WHAT THE TASK ASKS
When a record contains an image, skip the image and retype the rest of that record exactly.

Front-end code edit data
_ _ _ _

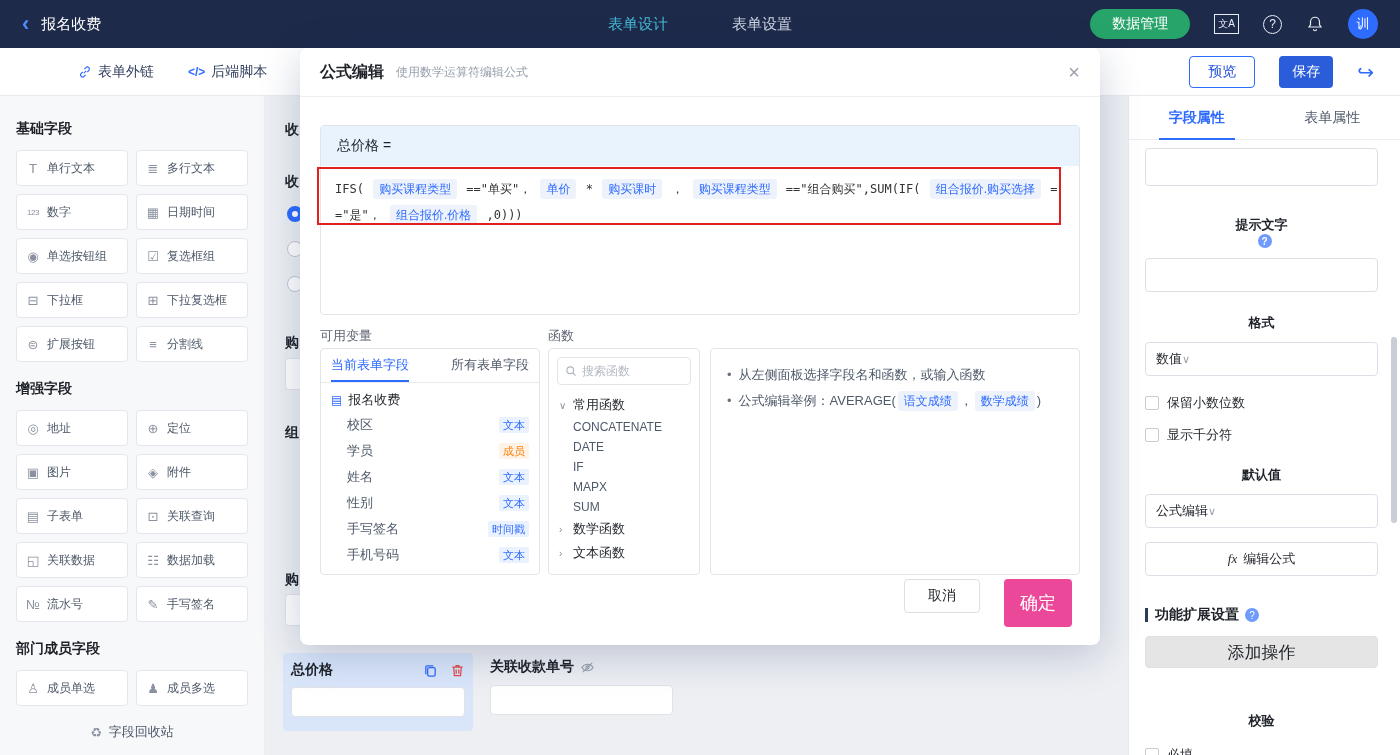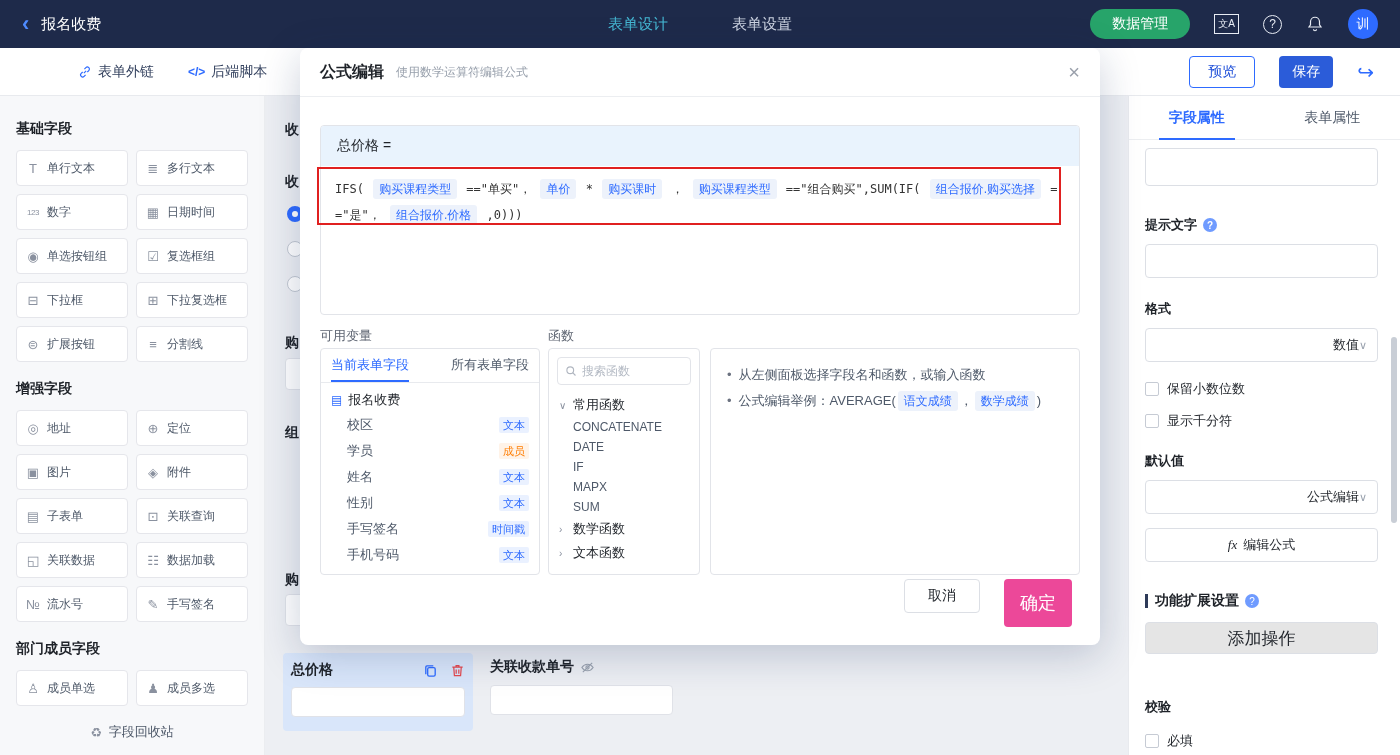--- a/index.html
+++ b/index.html
@@ -66,7 +66,7 @@
   .pr-body { padding:8px 22px 0 16px; }
   .pr-input { width:100%; height:38px; border:1px solid #dcdfe5; border-radius:4px; background:#fff; outline:none; padding:0 10px; font-size:13px; }
   .pr-input.h34 { height:34px; }
-  .pr-label { display:flex; align-items:center; font-size:13px; font-weight:bold; color:#1f2329; }
+  .pr-label { display:flex; align-items:center; font-size:13px; font-weight:bold; color:#1f2329;flex-direction:column; }
   .help-ic { display:inline-flex; width:14px; height:14px; border-radius:50%; background:#6f9bff; color:#fff; font-size:10px; align-items:center; justify-content:center; margin-left:6px; cursor:pointer; flex:none; }
   .pr-select { width:100%; height:34px; border:1px solid #dcdfe5; border-radius:4px; background:#fff; display:flex; align-items:center; justify-content:flex-end; padding:0 10px; font-size:13px; color:#1f2329; cursor:pointer; }
   .chev { color:#9aa2ae; font-size:11px; }

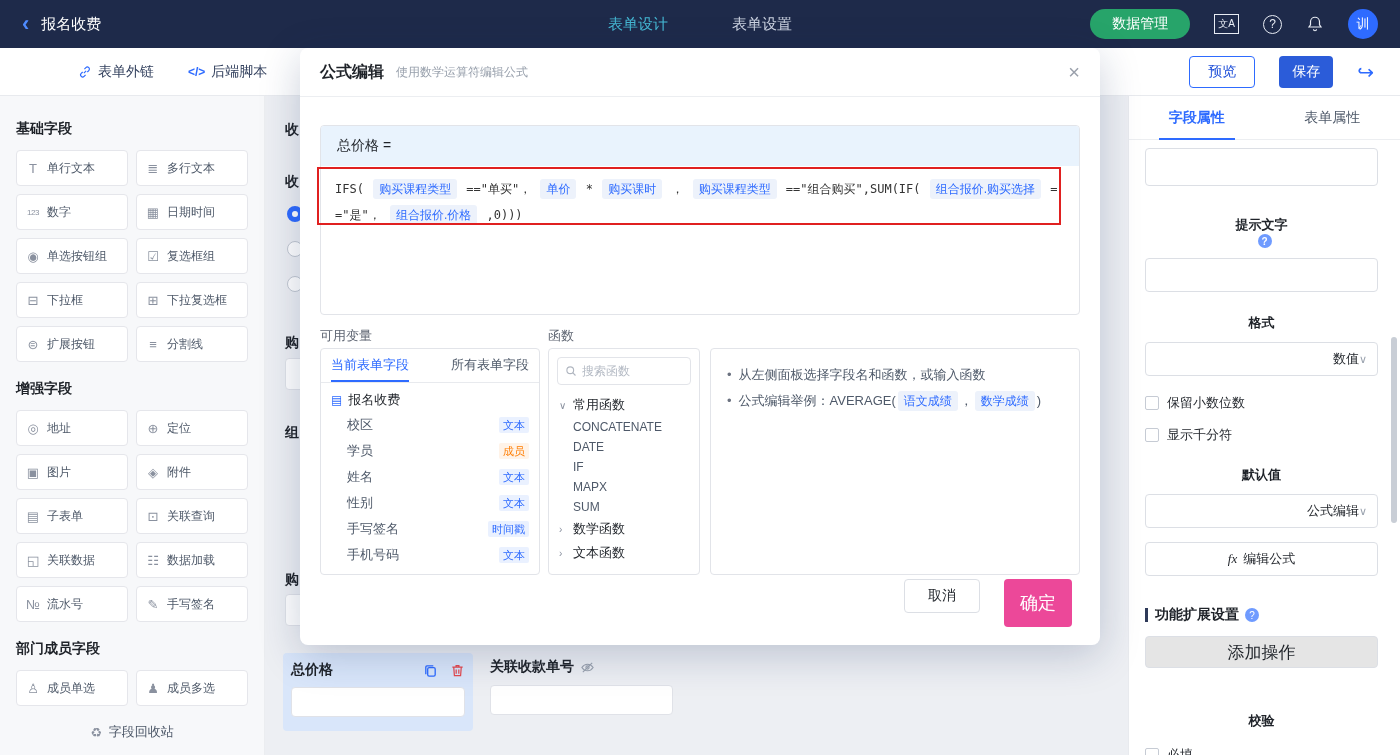--- a/index.html
+++ b/index.html
@@ -68,7 +68,7 @@
   .pr-input.h34 { height:34px; }
   .pr-label { display:flex; align-items:center; font-size:13px; font-weight:bold; color:#1f2329;flex-direction:column; }
   .help-ic { display:inline-flex; width:14px; height:14px; border-radius:50%; background:#6f9bff; color:#fff; font-size:10px; align-items:center; justify-content:center; margin-left:6px; cursor:pointer; flex:none; }
-  .pr-select { width:100%; height:34px; border:1px solid #dcdfe5; border-radius:4px; background:#fff; display:flex; align-items:center; justify-content:flex-end; padding:0 10px; font-size:13px; color:#1f2329; cursor:pointer; }
+  .pr-select { width:100%; height:34px; border:1px solid #dcdfe5; border-radius:4px; background:#fff; display:flex; align-items:center; justify-content:flex-start; padding:0 10px; font-size:13px; color:#1f2329; cursor:pointer; }
   .chev { color:#9aa2ae; font-size:11px; }
   .cb-row { display:flex; align-items:center; gap:8px; font-size:13px; color:#1f2329; cursor:pointer; }
   .cb { width:14px; height:14px; border:1px solid #c6cbd4; border-radius:2px; background:#fff; flex:none; position:relative; }

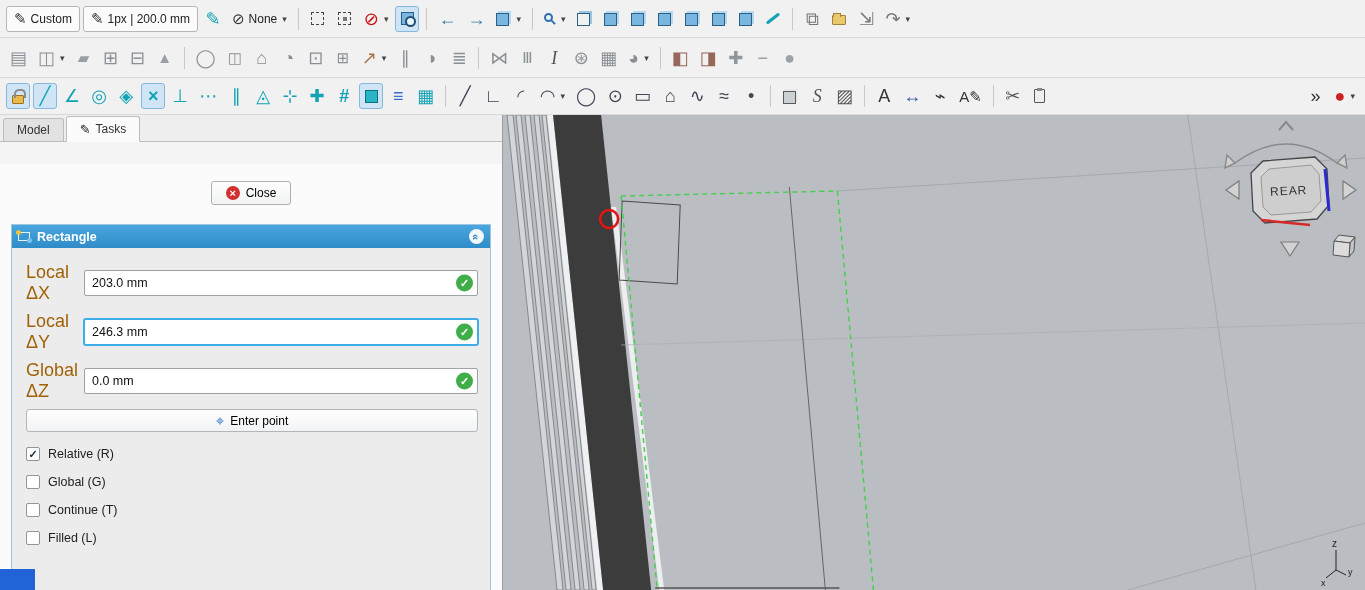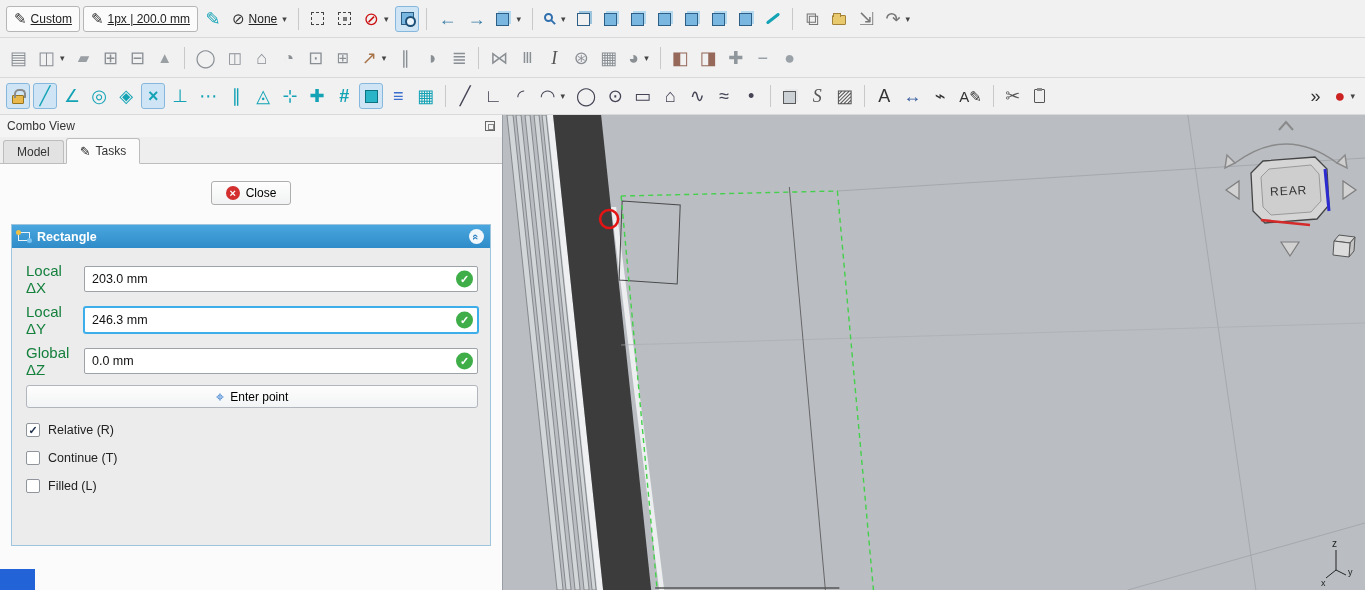--- a/index.html
+++ b/index.html
@@ -23,7 +23,7 @@
   .glyph { font-size:15px; line-height:1; }
   .glyph.big { font-size:18px; }
   .glyph.serif { font-family:"Liberation Serif", serif; font-style:italic; }
-  .tb-text { font-size:12px; color:#222; white-space:nowrap;text-decoration:underline; }
+  .tb-text { font-size:12px; color:#222; white-space:nowrap; }
   .dd { font-size:9px; color:#444; margin-left:1px; }
 
   

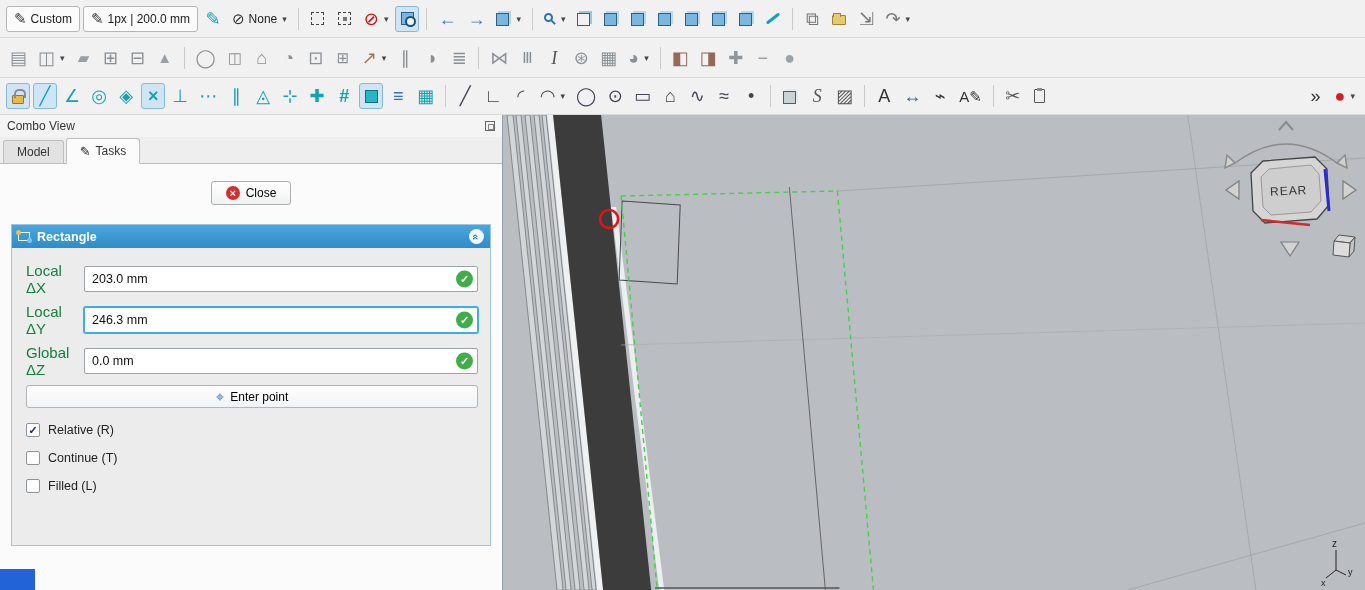--- a/index.html
+++ b/index.html
@@ -422,10 +422,6 @@
 <div class="main">
 
   <div class="combo">
-    <div class="cv-title">
-      <span>Combo View</span>
-      <span class="dock-ic"></span>
-    </div>
     <div class="tabs">
       <div class="tab">
         <span>Model</span>

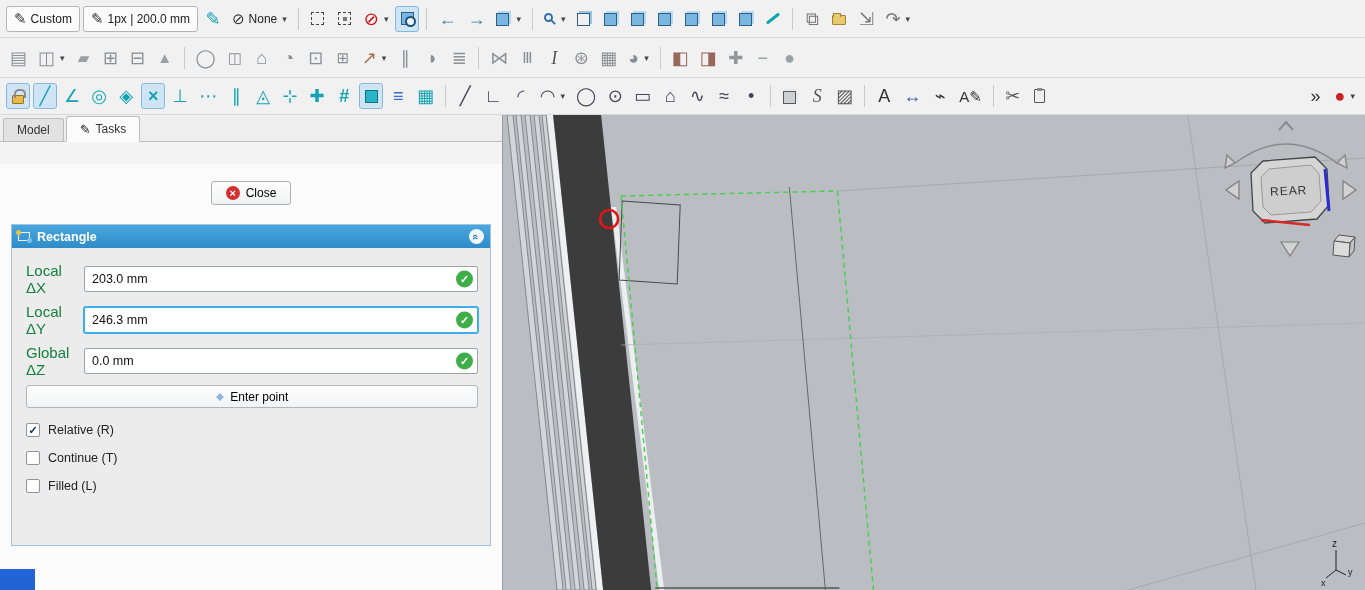--- a/index.html
+++ b/index.html
@@ -88,7 +88,7 @@
   .collapse i { font-style:normal; transform:rotate(90deg); font-size:11px; font-weight:bold; display:block; }
   .sec-body { background:#ececec; padding:14px 12px 52px 14px; }
   .field-row { display:flex; align-items:center; margin-bottom:7px; }
-  .f-label { width:58px; flex:none; font-size:15px; color:#15803d; }
+  .f-label { width:58px; flex:none; font-size:18px; color:#a16207; }
   .f-wrap { position:relative; flex:1; }
   .f-wrap input { width:100%; height:26px; border:1px solid #9da3a9; border-radius:2px;
                   padding:0 26px 0 7px; font-size:12.5px; font-family:"Liberation Sans",sans-serif;

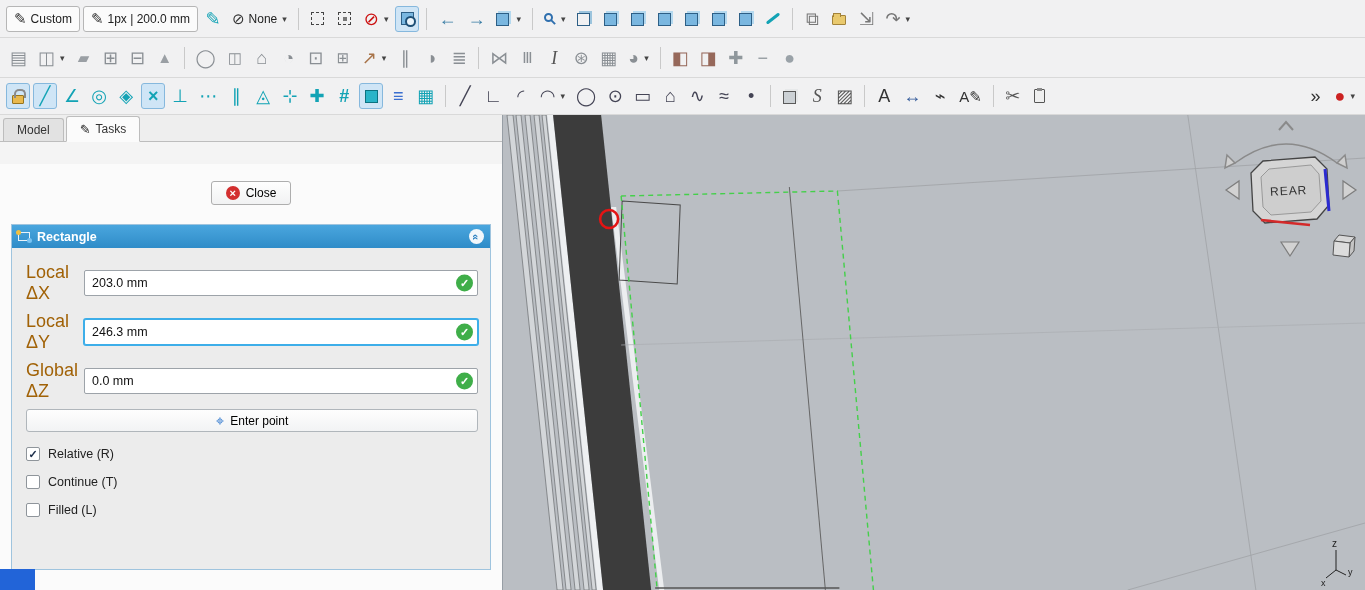--- a/index.html
+++ b/index.html
@@ -496,6 +496,12 @@
               <span class="box">
                   <i>✓</i>
                 </span>
+              <span class="cb-label">Global (G)</span>
+            </div>
+            <div class="check-row">
+              <span class="box">
+                  <i>✓</i>
+                </span>
               <span class="cb-label">Continue (T)</span>
             </div>
             <div class="check-row">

_ _ _ _

COMPLETED TASK
--- a/index.html
+++ b/index.html
@@ -66,7 +66,7 @@
   .pr-body { padding:8px 22px 0 16px; }
   .pr-input { width:100%; height:38px; border:1px solid #dcdfe5; border-radius:4px; background:#fff; outline:none; padding:0 10px; font-size:13px; }
   .pr-input.h34 { height:34px; }
-  .pr-label { display:flex; align-items:center; font-size:13px; font-weight:bold; color:#1f2329; }
+  .pr-label { display:flex; align-items:center; font-size:13px; font-weight:bold; color:#1f2329;flex-direction:column; }
   .help-ic { display:inline-flex; width:14px; height:14px; border-radius:50%; background:#6f9bff; color:#fff; font-size:10px; align-items:center; justify-content:center; margin-left:6px; cursor:pointer; flex:none; }
   .pr-select { width:100%; height:34px; border:1px solid #dcdfe5; border-radius:4px; background:#fff; display:flex; align-items:center; justify-content:flex-end; padding:0 10px; font-size:13px; color:#1f2329; cursor:pointer; }
   .chev { color:#9aa2ae; font-size:11px; }

--- a/index.html
+++ b/index.html
@@ -68,7 +68,7 @@
   .pr-input.h34 { height:34px; }
   .pr-label { display:flex; align-items:center; font-size:13px; font-weight:bold; color:#1f2329;flex-direction:column; }
   .help-ic { display:inline-flex; width:14px; height:14px; border-radius:50%; background:#6f9bff; color:#fff; font-size:10px; align-items:center; justify-content:center; margin-left:6px; cursor:pointer; flex:none; }
-  .pr-select { width:100%; height:34px; border:1px solid #dcdfe5; border-radius:4px; background:#fff; display:flex; align-items:center; justify-content:flex-end; padding:0 10px; font-size:13px; color:#1f2329; cursor:pointer; }
+  .pr-select { width:100%; height:34px; border:1px solid #dcdfe5; border-radius:4px; background:#fff; display:flex; align-items:center; justify-content:flex-start; padding:0 10px; font-size:13px; color:#1f2329; cursor:pointer; }
   .chev { color:#9aa2ae; font-size:11px; }
   .cb-row { display:flex; align-items:center; gap:8px; font-size:13px; color:#1f2329; cursor:pointer; }
   .cb { width:14px; height:14px; border:1px solid #c6cbd4; border-radius:2px; background:#fff; flex:none; position:relative; }

--- a/index.html
+++ b/index.html
@@ -23,7 +23,7 @@
   .glyph { font-size:15px; line-height:1; }
   .glyph.big { font-size:18px; }
   .glyph.serif { font-family:"Liberation Serif", serif; font-style:italic; }
-  .tb-text { font-size:12px; color:#222; white-space:nowrap;text-decoration:underline; }
+  .tb-text { font-size:12px; color:#222; white-space:nowrap; }
   .dd { font-size:9px; color:#444; margin-left:1px; }
 
   

--- a/index.html
+++ b/index.html
@@ -422,10 +422,6 @@
 <div class="main">
 
   <div class="combo">
-    <div class="cv-title">
-      <span>Combo View</span>
-      <span class="dock-ic"></span>
-    </div>
     <div class="tabs">
       <div class="tab">
         <span>Model</span>

--- a/index.html
+++ b/index.html
@@ -88,7 +88,7 @@
   .collapse i { font-style:normal; transform:rotate(90deg); font-size:11px; font-weight:bold; display:block; }
   .sec-body { background:#ececec; padding:14px 12px 52px 14px; }
   .field-row { display:flex; align-items:center; margin-bottom:7px; }
-  .f-label { width:58px; flex:none; font-size:15px; color:#15803d; }
+  .f-label { width:58px; flex:none; font-size:18px; color:#a16207; }
   .f-wrap { position:relative; flex:1; }
   .f-wrap input { width:100%; height:26px; border:1px solid #9da3a9; border-radius:2px;
                   padding:0 26px 0 7px; font-size:12.5px; font-family:"Liberation Sans",sans-serif;

--- a/index.html
+++ b/index.html
@@ -496,6 +496,12 @@
               <span class="box">
                   <i>✓</i>
                 </span>
+              <span class="cb-label">Global (G)</span>
+            </div>
+            <div class="check-row">
+              <span class="box">
+                  <i>✓</i>
+                </span>
               <span class="cb-label">Continue (T)</span>
             </div>
             <div class="check-row">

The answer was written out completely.